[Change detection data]
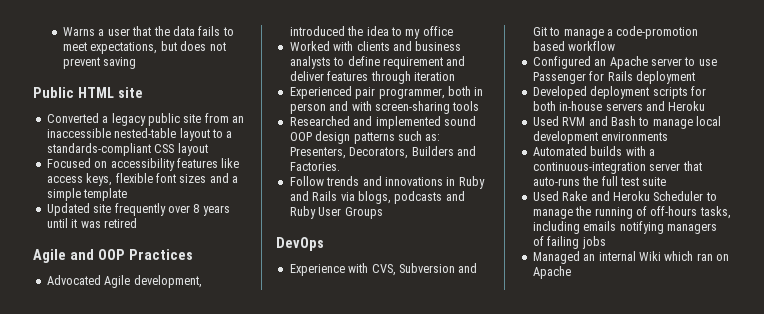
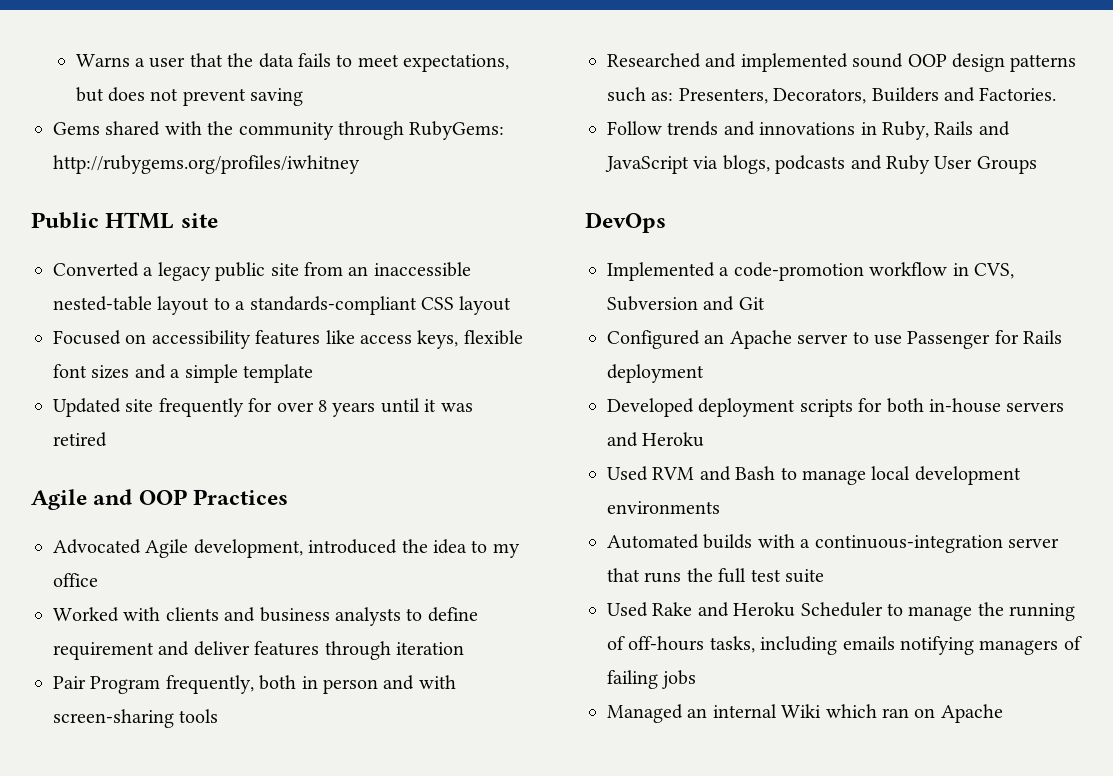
(137, 63) none -> [53,121,505,140] [53,155,360,174] // Gems shared with the community through RubyGems: http://rubygems.org/profiles/iwhitney
(166, 209) none -> [248,398,273,412] for
[289,86,445,99] Experienced pair programmer, -> [53,675,254,694] Pair Program frequently,
[458,176,485,189] [289,191,338,201] Ruby and Rails -> [882,121,1010,140] [605,156,689,174] Ruby, Rails and JavaScript
[289,263,369,276] Experience with -> [607,262,969,281] Implemented a code-promotion workflow in
[549,26,699,39] [532,41,616,51] to manage a code-promotion based workflow -> (765, 303) none
[532,177,580,186] auto-runs -> [644,572,682,583] runs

WHAT IS REQUIRED:
The reply has to reproduce every line above verbatim and contain no pictures.

TASK ANSWER:
(137, 63) none -> [53,121,505,140] [53,155,360,174] // Gems shared with the community through RubyGems: http://rubygems.org/profiles/iwhitney
(166, 209) none -> [248,398,273,412] for
[289,86,445,99] Experienced pair programmer, -> [53,675,254,694] Pair Program frequently,
[458,176,485,189] [289,191,338,201] Ruby and Rails -> [882,121,1010,140] [605,156,689,174] Ruby, Rails and JavaScript
[289,263,369,276] Experience with -> [607,262,969,281] Implemented a code-promotion workflow in
[549,26,699,39] [532,41,616,51] to manage a code-promotion based workflow -> (765, 303) none
[532,177,580,186] auto-runs -> [644,572,682,583] runs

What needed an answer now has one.